# [Task to carry out]
Return every line of the entries that includes the word "有無管理組織".

(Modification records)
--- --- ---
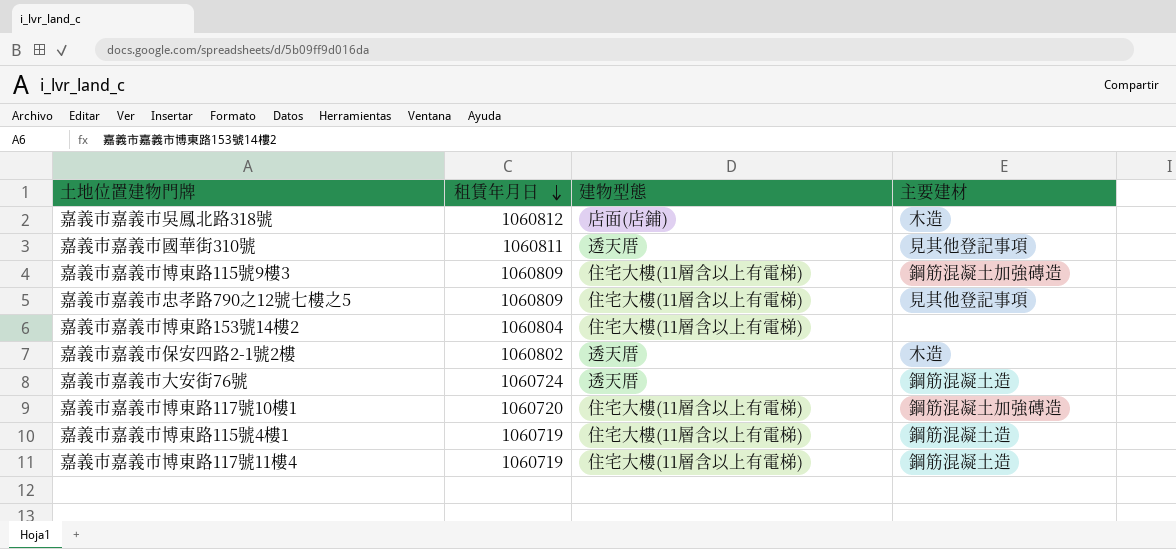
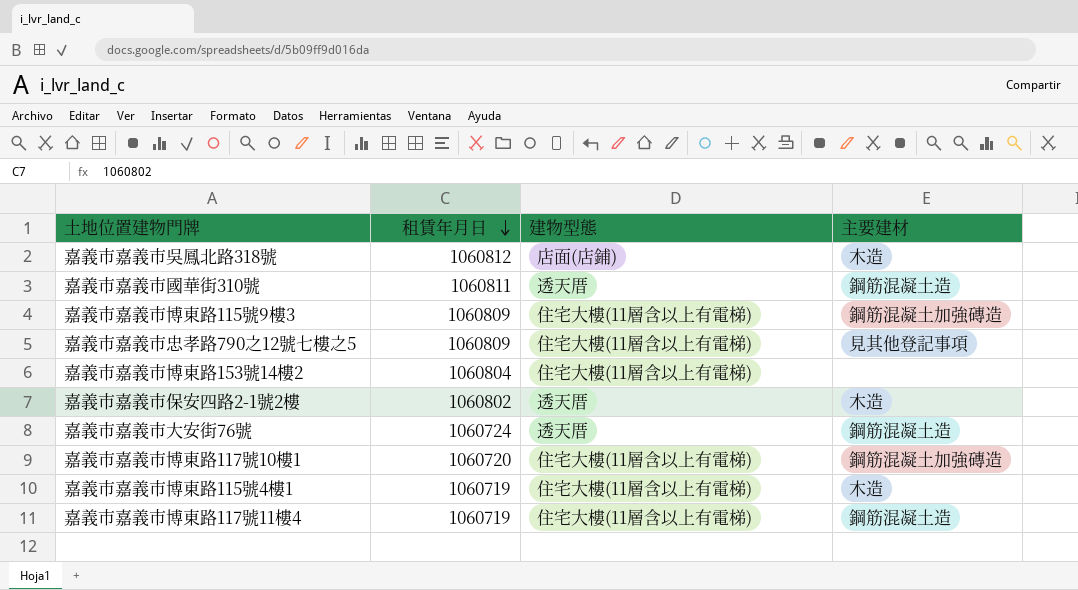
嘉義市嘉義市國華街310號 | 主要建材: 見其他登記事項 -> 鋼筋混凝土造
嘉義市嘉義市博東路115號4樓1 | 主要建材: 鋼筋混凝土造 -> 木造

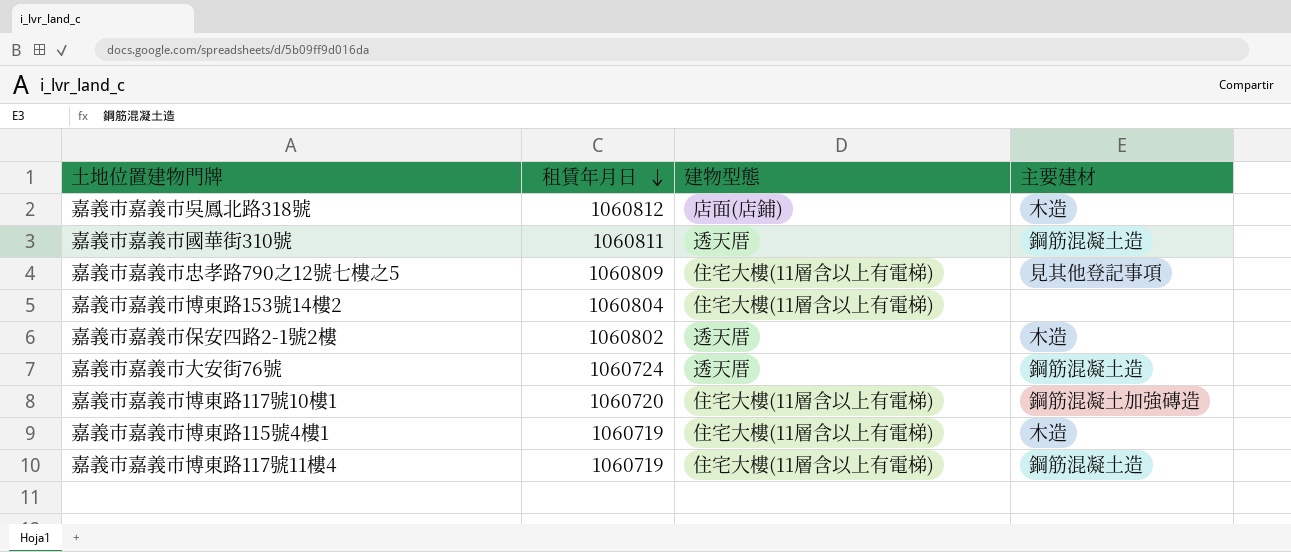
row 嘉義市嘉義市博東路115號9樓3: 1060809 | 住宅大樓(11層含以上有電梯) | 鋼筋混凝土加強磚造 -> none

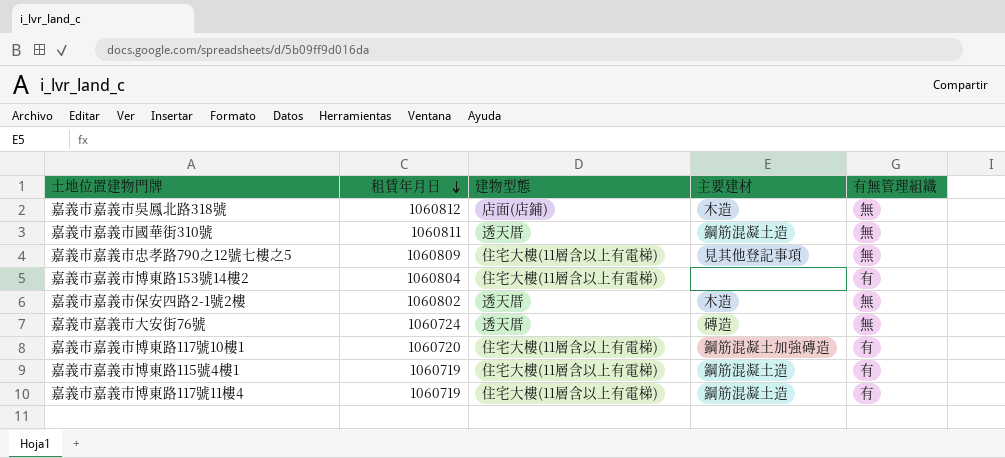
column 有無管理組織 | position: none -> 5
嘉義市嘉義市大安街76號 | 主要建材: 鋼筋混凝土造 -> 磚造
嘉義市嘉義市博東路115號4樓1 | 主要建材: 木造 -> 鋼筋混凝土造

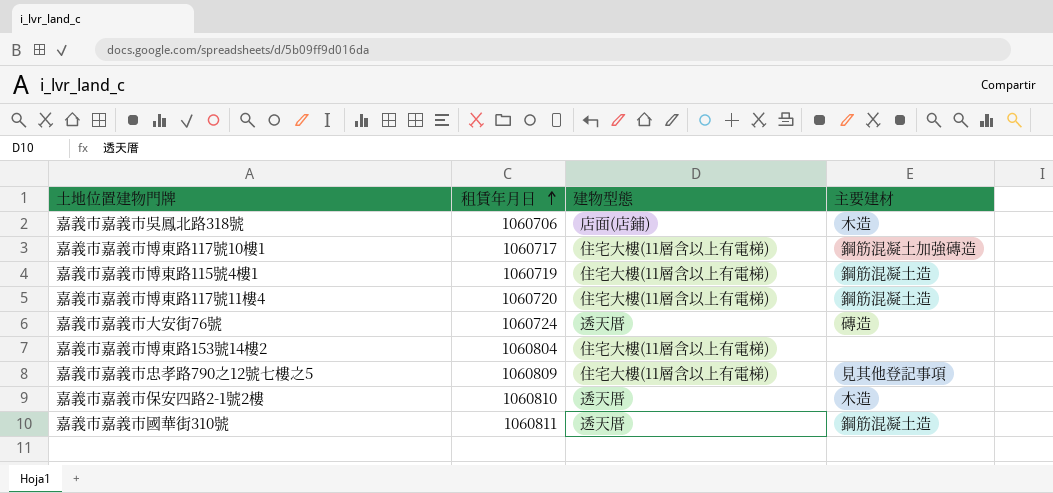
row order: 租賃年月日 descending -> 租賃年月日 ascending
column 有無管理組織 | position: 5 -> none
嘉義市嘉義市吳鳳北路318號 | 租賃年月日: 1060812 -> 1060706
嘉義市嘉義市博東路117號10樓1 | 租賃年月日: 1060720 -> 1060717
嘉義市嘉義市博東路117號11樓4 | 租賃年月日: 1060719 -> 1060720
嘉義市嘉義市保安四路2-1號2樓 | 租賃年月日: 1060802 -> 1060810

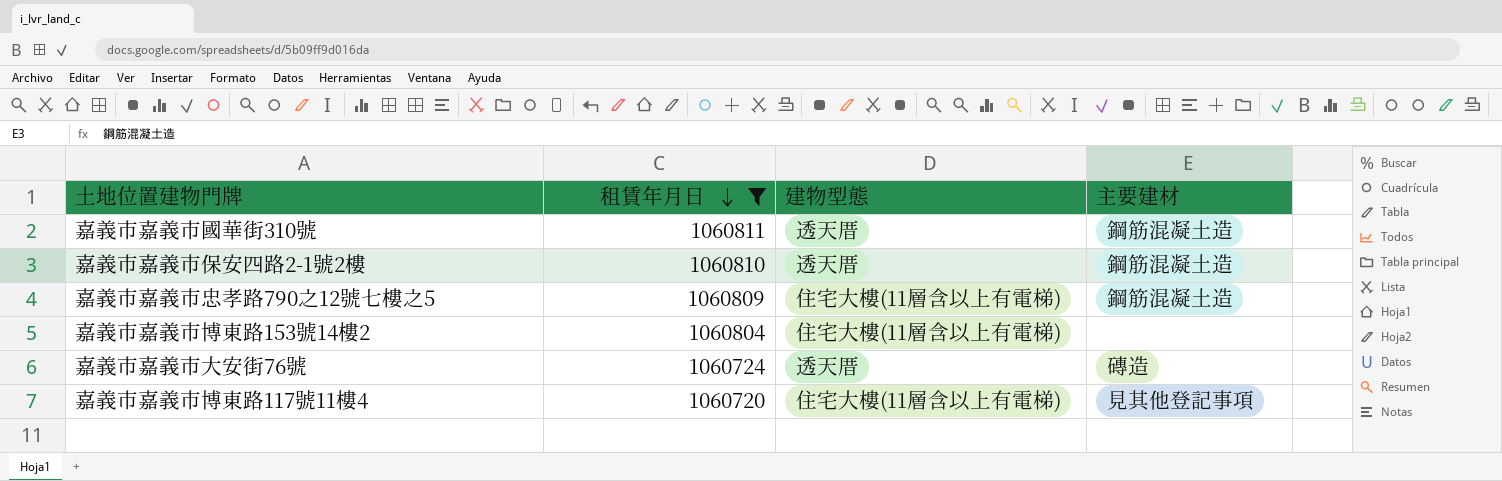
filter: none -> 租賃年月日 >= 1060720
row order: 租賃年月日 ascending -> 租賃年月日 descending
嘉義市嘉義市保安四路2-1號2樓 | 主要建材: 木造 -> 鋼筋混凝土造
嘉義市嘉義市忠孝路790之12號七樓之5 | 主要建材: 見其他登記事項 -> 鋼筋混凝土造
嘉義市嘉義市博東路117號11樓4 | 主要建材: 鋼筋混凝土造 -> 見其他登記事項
--- --- ---
# [Answer]
column 有無管理組織 | position: none -> 5
column 有無管理組織 | position: 5 -> none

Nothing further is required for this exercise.